Im New York Times Magazine  berichtet Robin Marantz Henig von einem neuen Medikament, das auf den ersten Blick nur ein weiteres Herzmittel ist, bei näherem Hinsehen aber gesellschaftlichen Sprengstoff in sich birgt. BiDil funktioniert bei Schwarzen besser. Es scheint der Beweis dafür zu sein, dass sich die menschlichen Rassen genetisch unterscheiden. Das eröffnet ganz neue Forschungsmöglichkeiten. Und Probleme. "Für rassenbasiertes Nischenmarketing müssten Medikamentenhersteller zunächst die biologischen Unterschiede zwischen Schwarzen, Weißen, Asiaten und Indianern herausfinden.

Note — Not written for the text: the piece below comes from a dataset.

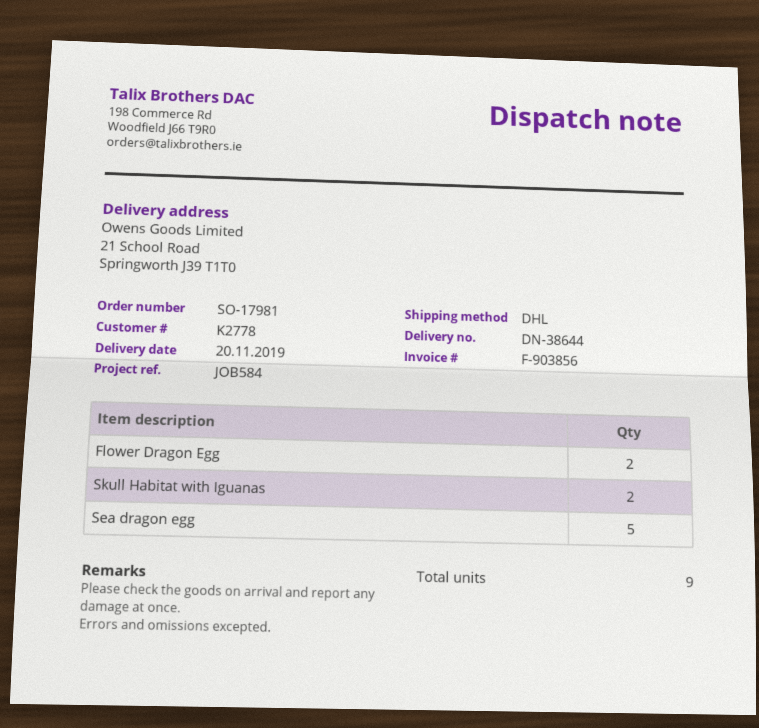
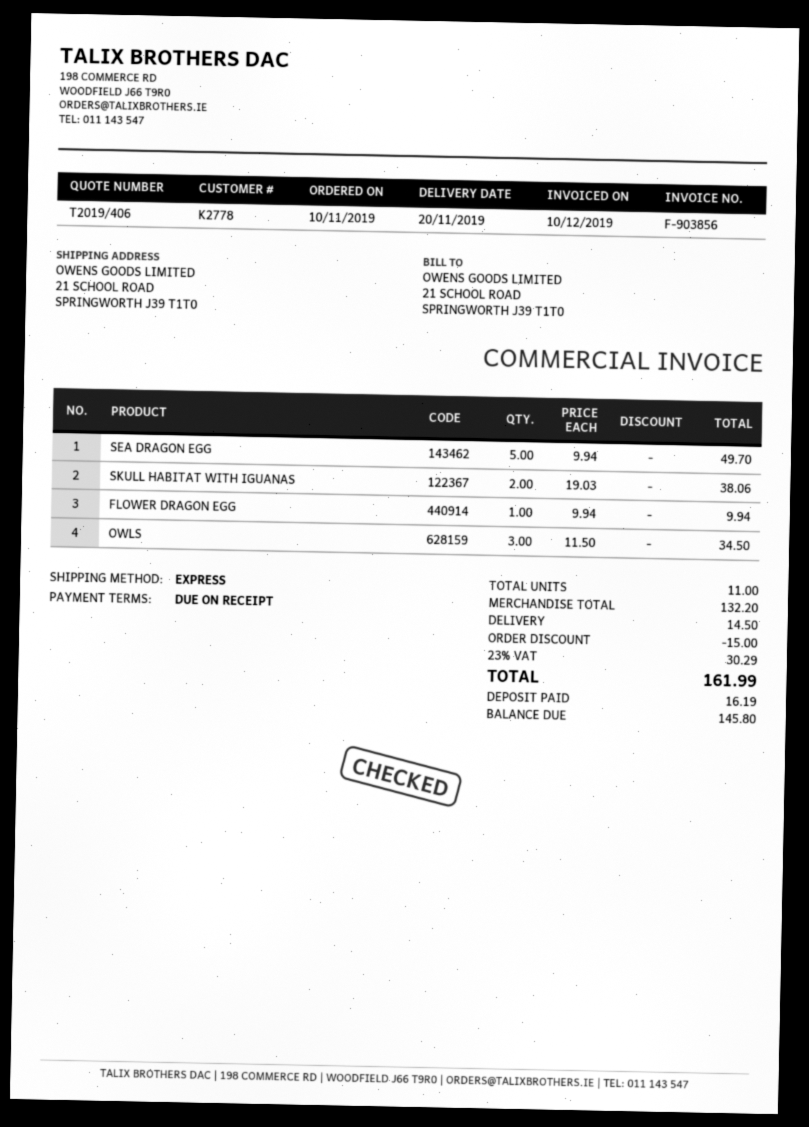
shipping method: DHL -> express
Flower Dragon Egg: 2 -> 1
OWLS: none -> 3
total quantity: 9 -> 11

Und je mehr sie diese Unterschiede beschreiben und erklären, desto mehr spielen sie den Rassisten in die Hände."

Aus den Entwicklungslaboren des Schokoriegelherstellers Mars liefert Jon Gertner eine Reportage, die sich wie ein Wissenschaftskrimi liest. Hinter dreifachen Sicherheitsschleusen arbeiten dort Chemiker seit fünfzehn Jahren mit einem beachtlichen Budget an der Entwicklung der gesunden Schokolade. Flavanole, Bestandteile der Kakaonuss, können die Blutzirkulation begünstigen, haben die Forscher herausgefunden. Und der Schokoladenriegel CocoaVia, ein Prototyp mit künstlich erhöhten Flavanolwerten, wird schon über das Internet vertrieben.

Außerdem trommelt Matt Bai für den Präsidentschaftskandidaten John Kerry und fragt sich, ob dessen überdachte, aber auch komplexe Terrorismusbekämpfungsstrategie den immer noch vom 11. September traumatisierten Amerikanern zu vermitteln ist. Deborah Solomon unterhält sich mit dem Schriftsteller Edward P. Jones, der nicht so recht weiß, was er mit der halben Million Dollar Preisgeld als MacArthur Fellow anfangen soll. Lynn Hirschberg erfährt von Claire Danes, dass sie mit neun eine selbstbewusstere Schauspielerin war als mit 25 (jetzt posiert sie dafür für die New York Times). Und für die Design-Aficionados gibt es diese Woche eine Beilage, in der stilvolle, aber unerschwingliche Möbel zu sehen sind, als Ausstattung für Wohnungen, die man sich nie wird leisten können.